"Nous ne connaissons que nos affects" - cette idée est attribuée par Diogène Laerce aux sceptiques (IX, 103) en conformité avec le texte de Sextus : "Le sceptique donne son assentiment aux affects (pathos) qui s'imposent à lui à travers une impression".

Je ne dirai pas : le miel est doux, ce qui serait poser une thése sur la nature du miel - que j'ignore - mais je dirai : le miel m'apparaît doux, ce qui est une donnée immédiate et indiscutable de ma sensibilité. Nous sommes affectés par les apparences extérieures (phainomena) et les processus intérieurs : sensations, sentiments, émotions. Il serait vain de prétendre en empêcher la manifestation ou de les nier. Ils sont de l'ordre de l'expérience, ni vrais ni faux, mais indiscutables. La thérapeutique pyrrhonienne se propose d'en modérer les effets, de créer une "métriopathie", on pourrait dire une "affectivité mesurée ou modérée", mais non certes une insensibilité à la manière des Stoïciens. Apprendre à composer avec l'inévitable, telle serait peut-être une assez bonne formulation.

Attaqué par un chien enragé Pyrrhon se réfugie précipitamment dans un arbre. A celui qui le blâmait de n'avoir su garder son calme il répondit qu'il était bien difficile de dépouiller l'homme de fond en comble : l'émotion est, dans un premier moment, incontrôlable, et toute la philosophie du monde n'y pourra jamais rien. Aussi serait-il bien présomptueux de prétendre à la maîtrise souveraine, comme le fera Auguste dans Corneille : "Je suis maître de moi comme de l'univers".

Dire que nous connaissons nos affects est encore de trop : nous sentons bien les émotions qui se déroulent en nous, mais nous ne connaissons pas leurs causes, ne pouvons prévoir leur surgissement. Emotions viennent, émotions passent - nous en sommes plus les spectateurs que les agents, et c'est à peine si nous pouvons apprendre à en modérer les effets. Tel colérique est colérique à vie, et c'est merveille s'il parvient, sur le tard, à réprimer certaines manifestations excessives. Tout au plus, par la réflexion qui vient toujours après coup, peut-on comprendre, en bon pyrrhonien, que les objets de nos émois et de nos attachements ne sont rien d'autre que des apparences, des fumées - des fantasmes.

Mais le plus intéressant dans cette phrase - "nous ne connaissons que nos affects" - est de signaler notre indépassable inconnaissance. Nous construisons de vastes théories, nous croyons enregimenter l'univers dans le filet de nos lois et de nos thèses, nous prétendons distinguer le vrai et le faux - et, en toute rigueur nous ne faisons que projeter hors de nous des passions et des idées qui sont en nous, peignant et travestissant le monde à notre fantaisie. Ce que nous appelons connaissance n'est que le théâtre d'ombres, le décor mouvant de notre indépassable incurie. On croit raisonner en raison, on ne fait que délirer, et comme les fous on peuple le monde de chimères et de fantômes.

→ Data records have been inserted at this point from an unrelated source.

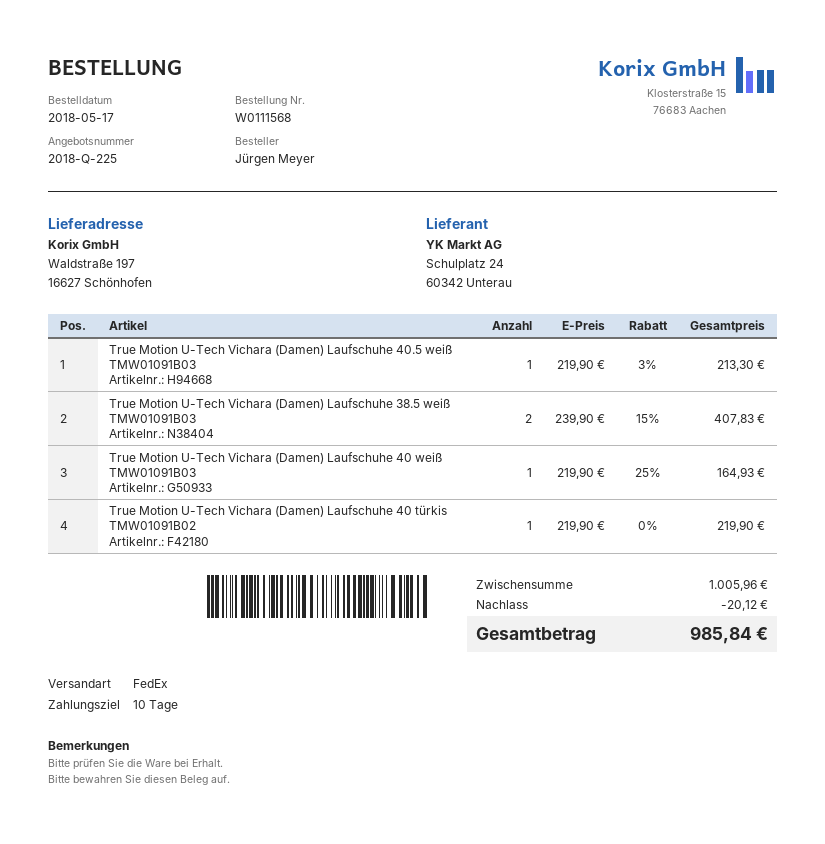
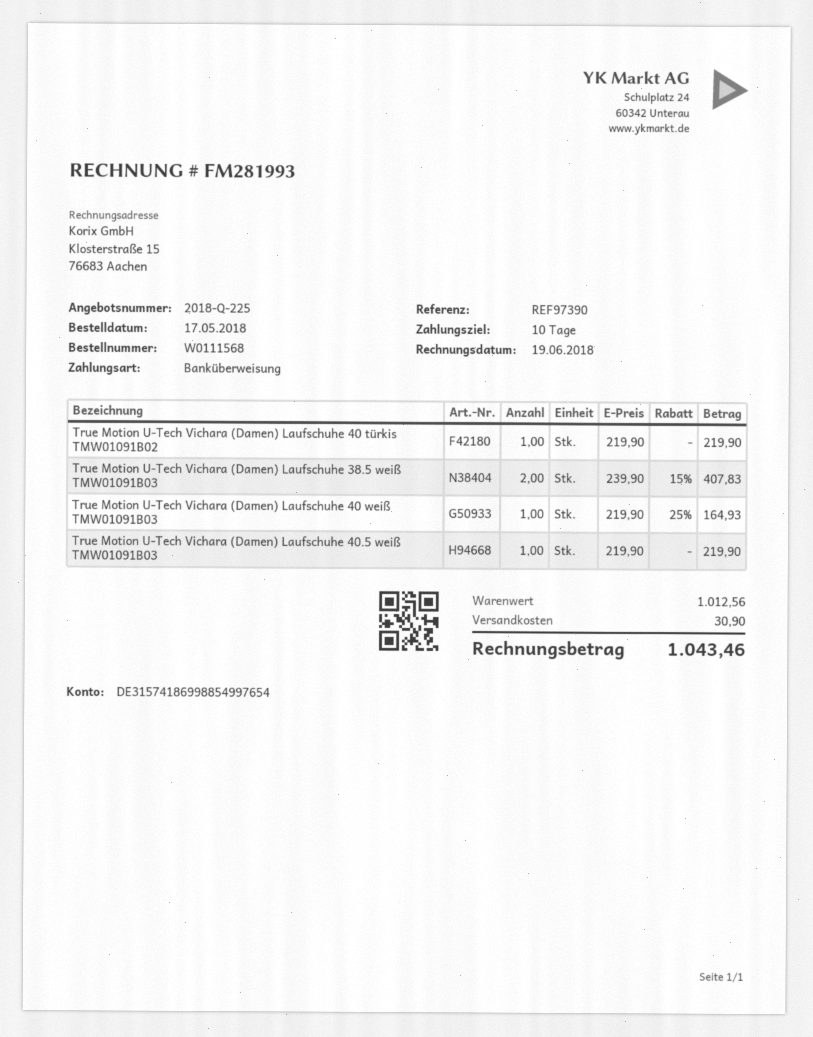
True Motion U-Tech Vichara (Damen) Laufschuhe 40.5 weiß TMW01091B03: 1 x 219.90 - 3% = 213.30 -> 1 x 219.90 = 219.90
subtotal: 1005.96 -> 1012.56
discount: 20.12 -> none
shipping: none -> 30.90
total: 985.84 -> 1043.46

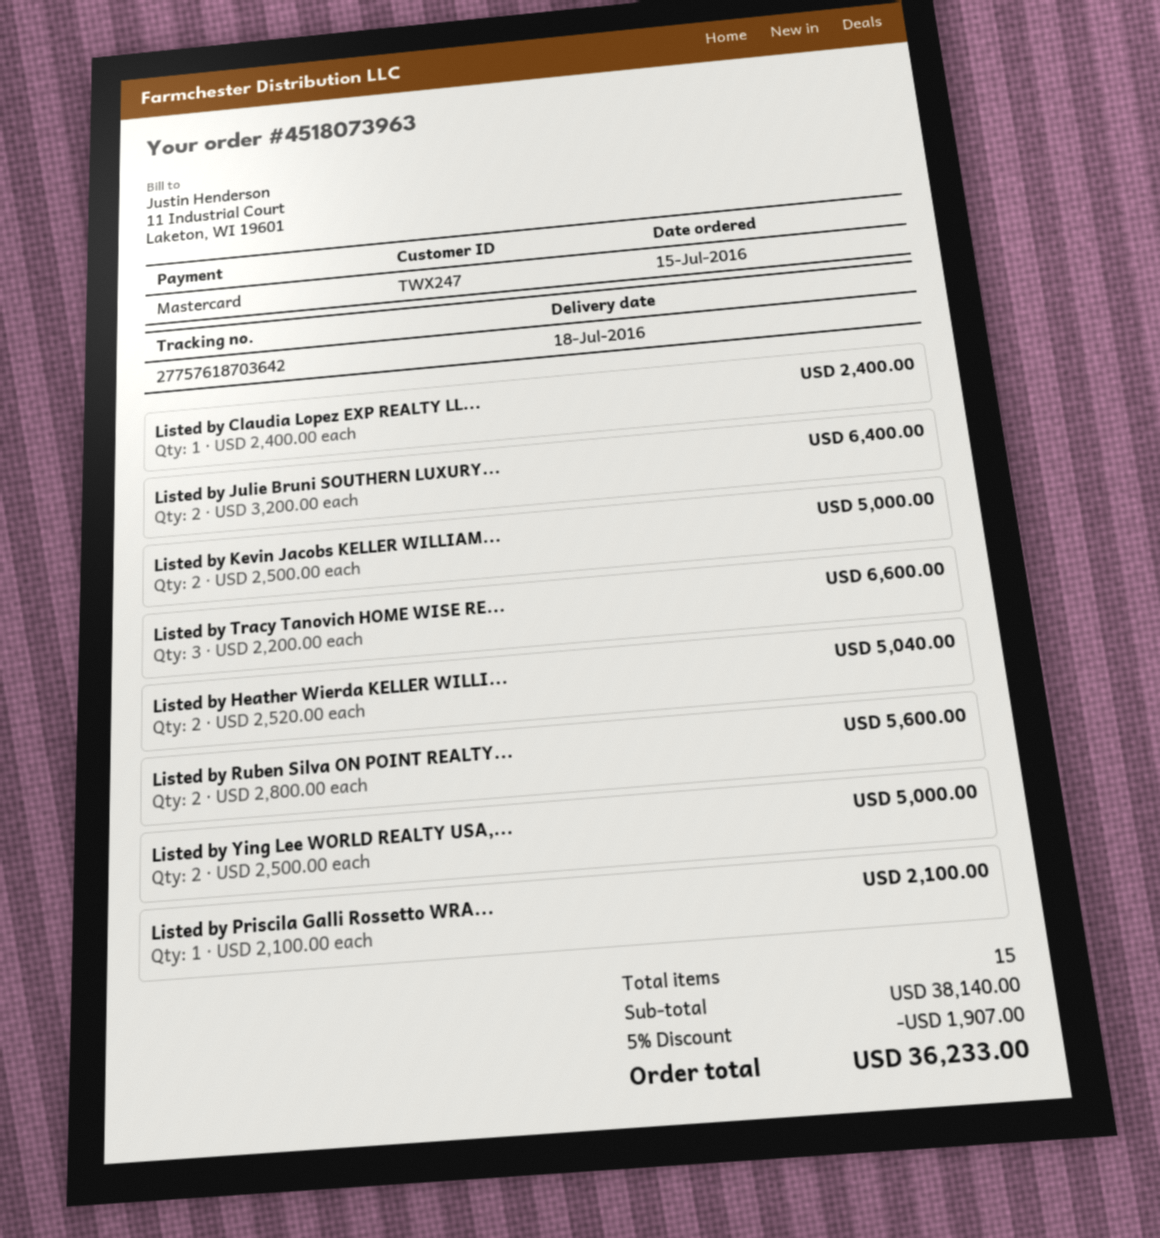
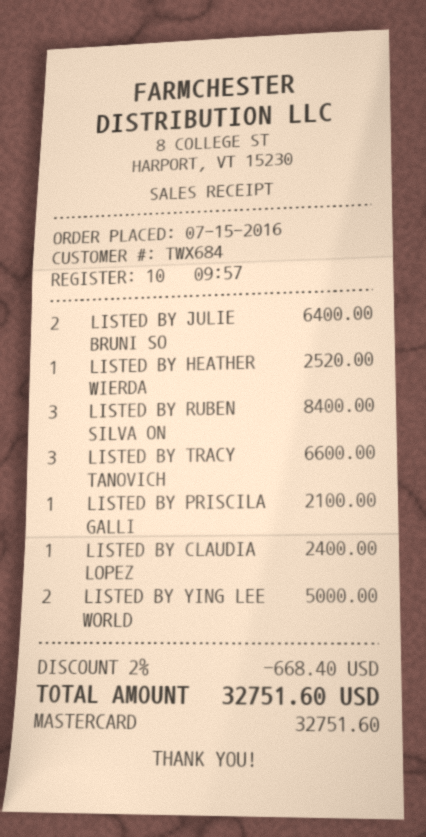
customer number: TWX247 -> TWX684
Listed by Kevin Jacobs KELLER WILLIAM...: 2 for 5000.00 -> none
Listed by Heather Wierda KELLER WILLI...: 2 for 5040.00 -> 1 for 2520.00
Listed by Ruben Silva ON POINT REALTY...: 2 for 5600.00 -> 3 for 8400.00
discount: 5% = 1907.00 -> 2% = 668.40
total: 36233.00 -> 32751.60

Leçon éternelle du pyrrhonisme : bien sûr il y a les limites inhérentes de la nature humaine, mais plus sérieusement il y a cette hétérogénéité entre l'homme et le monde qui fait que le monde nous est étranger, que nous n'avons affaire qu'à des phénomènes évanescents, ou, pour parler comme Anaxarque, à un décor de théâtre. 

Einstein dira que l'univers est comme une montre fermée de toutes parts dont nul ne possède la clé. Le savant peut bien examiner la montre de l'extérieur, mais il ne peut l'ouvrir. Interrogé là dessus, Pyrrhon dirait vraisemblablement qu'il n'y a pas de montre : l'ancien Sphaïros divin qui enchantait Empédocle n'inspire plus personne. Décidément nous ne connaissons que nos affects.